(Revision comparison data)
-- Opening Marker --

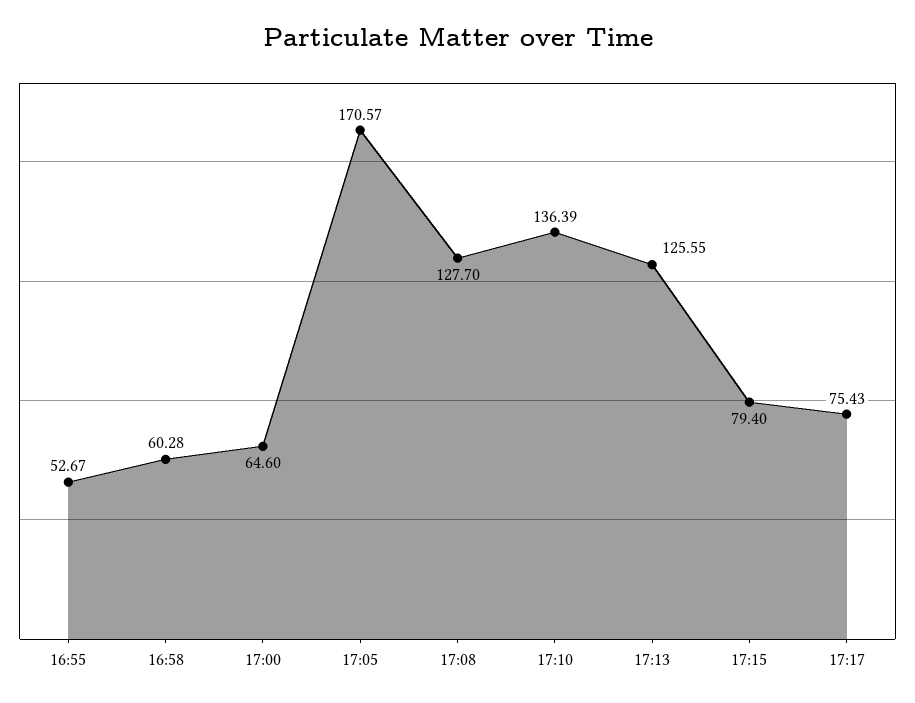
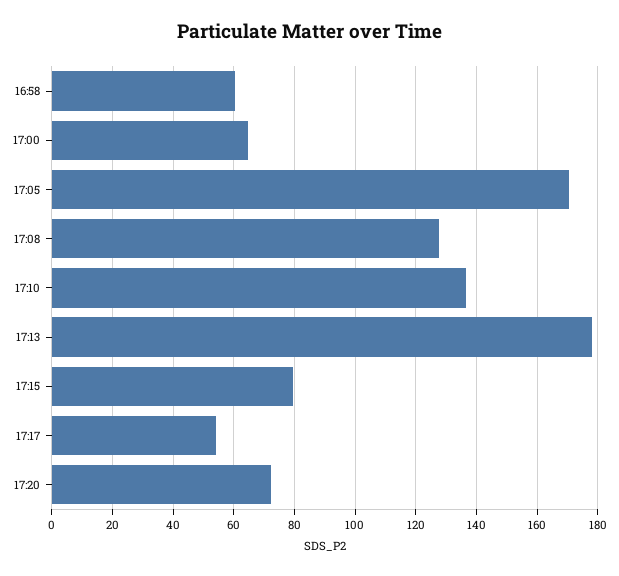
16:55: 52.67 -> none
17:13: 125.55 -> 178
17:17: 75.43 -> 54
17:20: none -> 72

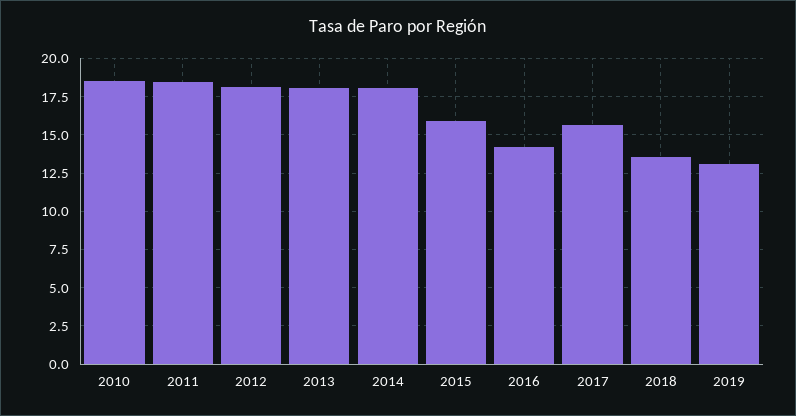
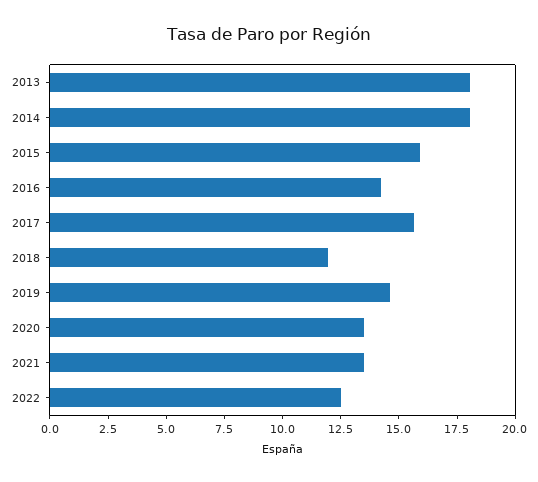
2010: 18.5 -> none
2011: 18.5 -> none
2012: 18 -> none
2018: 13.5 -> 12
2019: 13 -> 14.5
2020: none -> 13.5
2021: none -> 13.5
2022: none -> 12.5

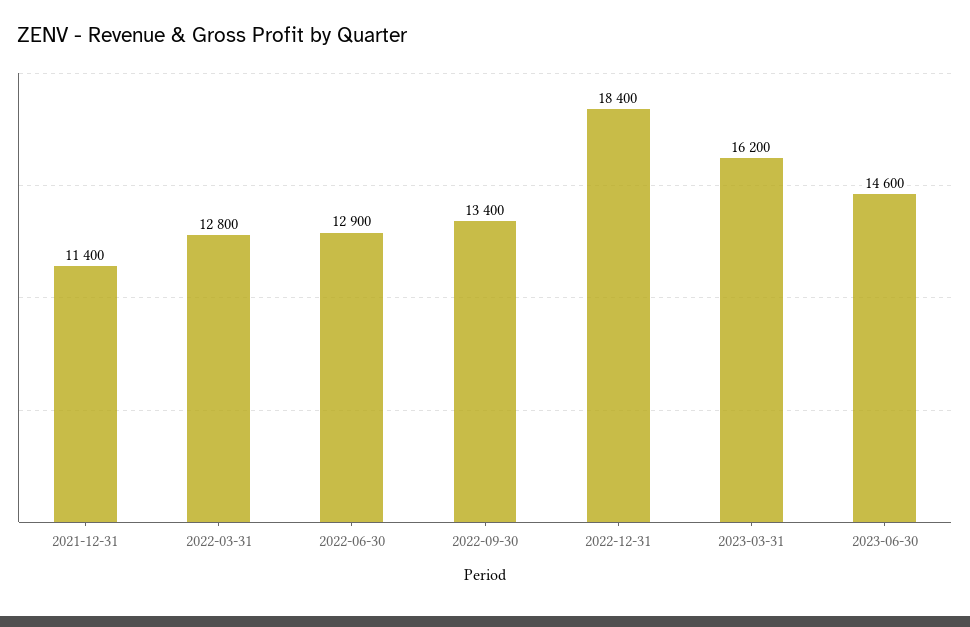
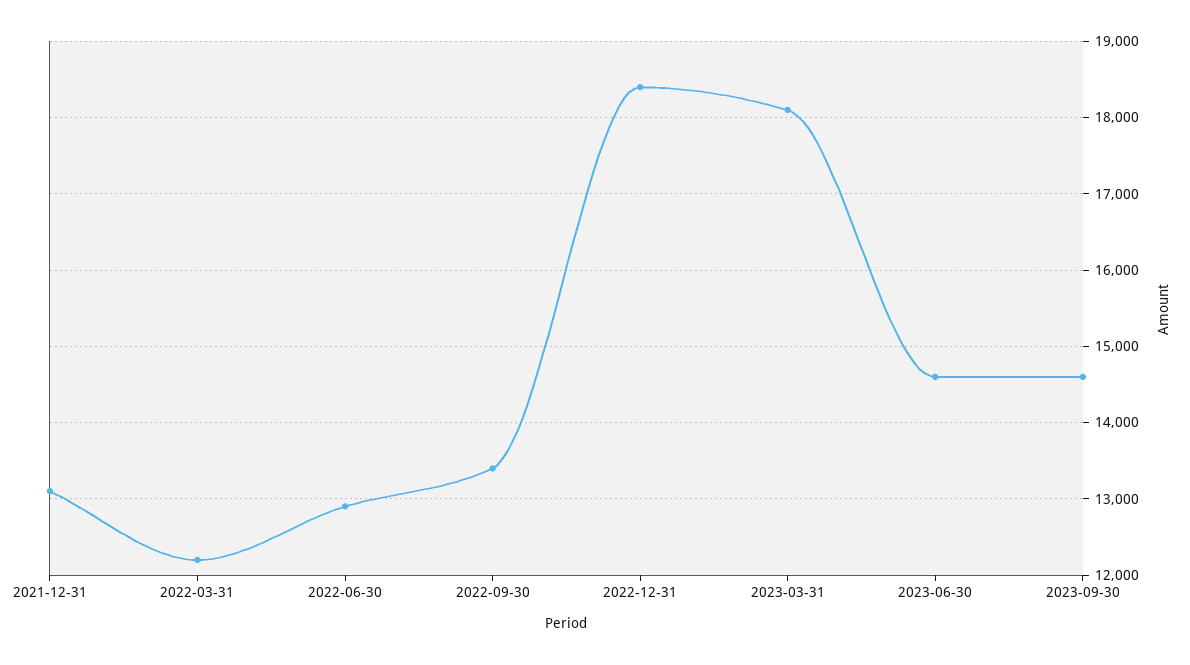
2021-12-31: 11400 -> 13100
2022-03-31: 12800 -> 12200
2023-03-31: 16200 -> 18100
2023-09-30: none -> 14600

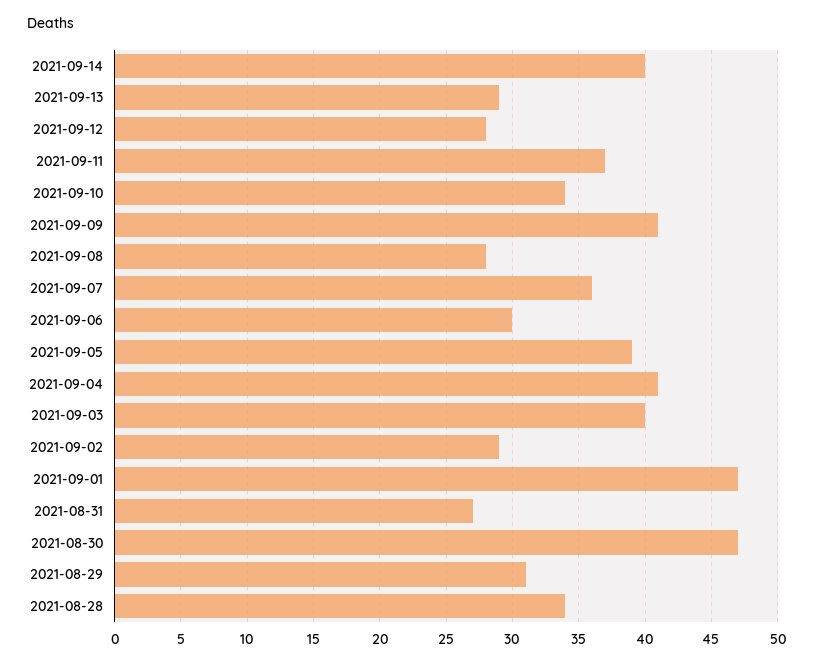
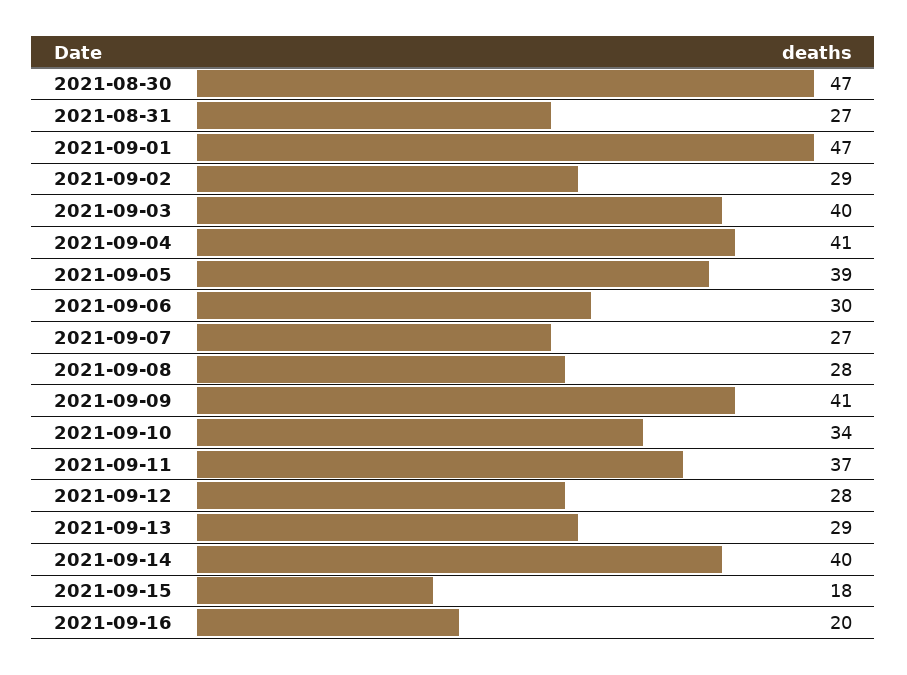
2021-09-07: 36 -> 27
2021-08-29: 31 -> none
2021-08-28: 34 -> none
2021-09-15: none -> 18
2021-09-16: none -> 20

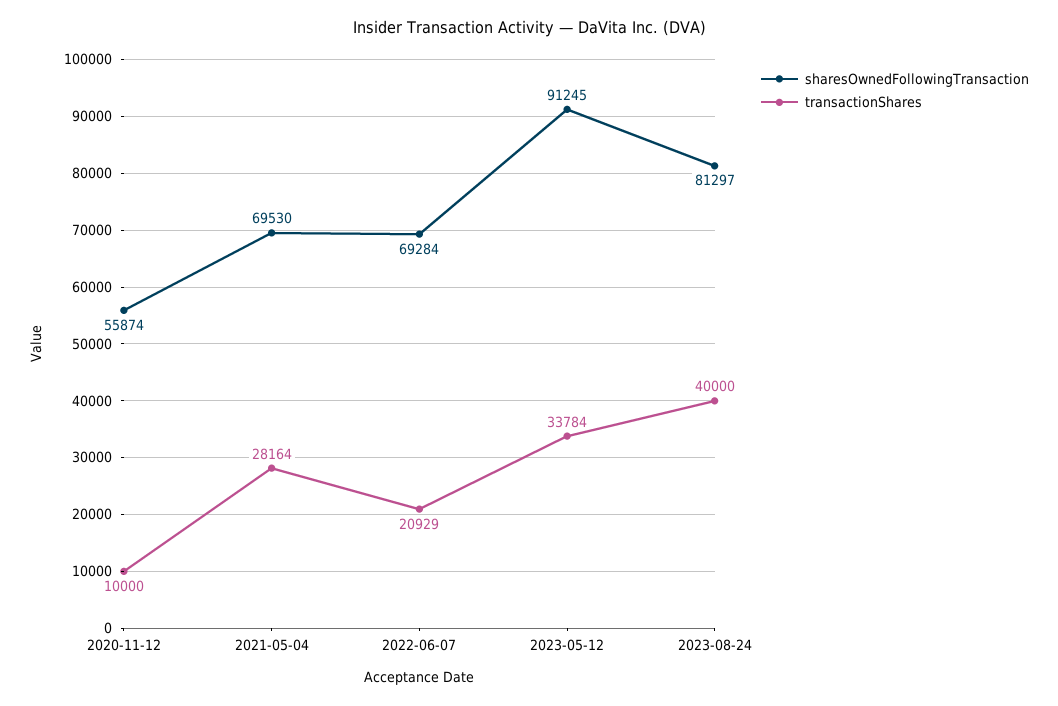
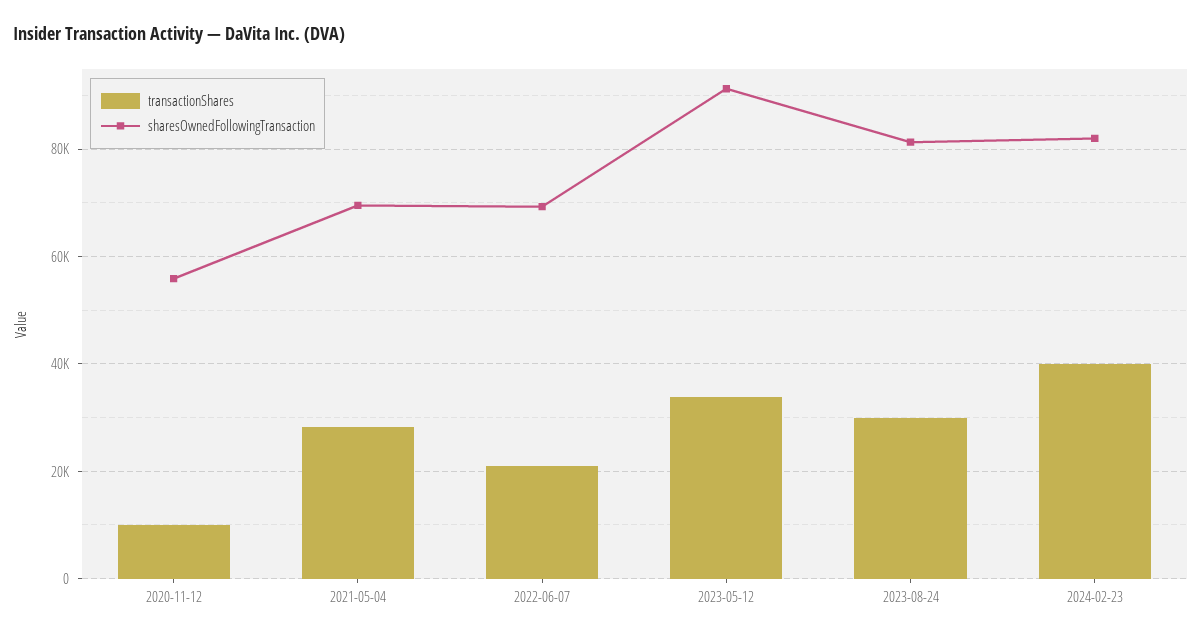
transactionShares, 2023-08-24: 40000 -> 30000
transactionShares, 2024-02-23: none -> 40000
sharesOwnedFollowingTransaction, 2024-02-23: none -> 82000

-- Closing Marker --

> _Try it_: Tally the lines above that contain the word "transactionShares", and reply with only the number.

> _Response area_: 2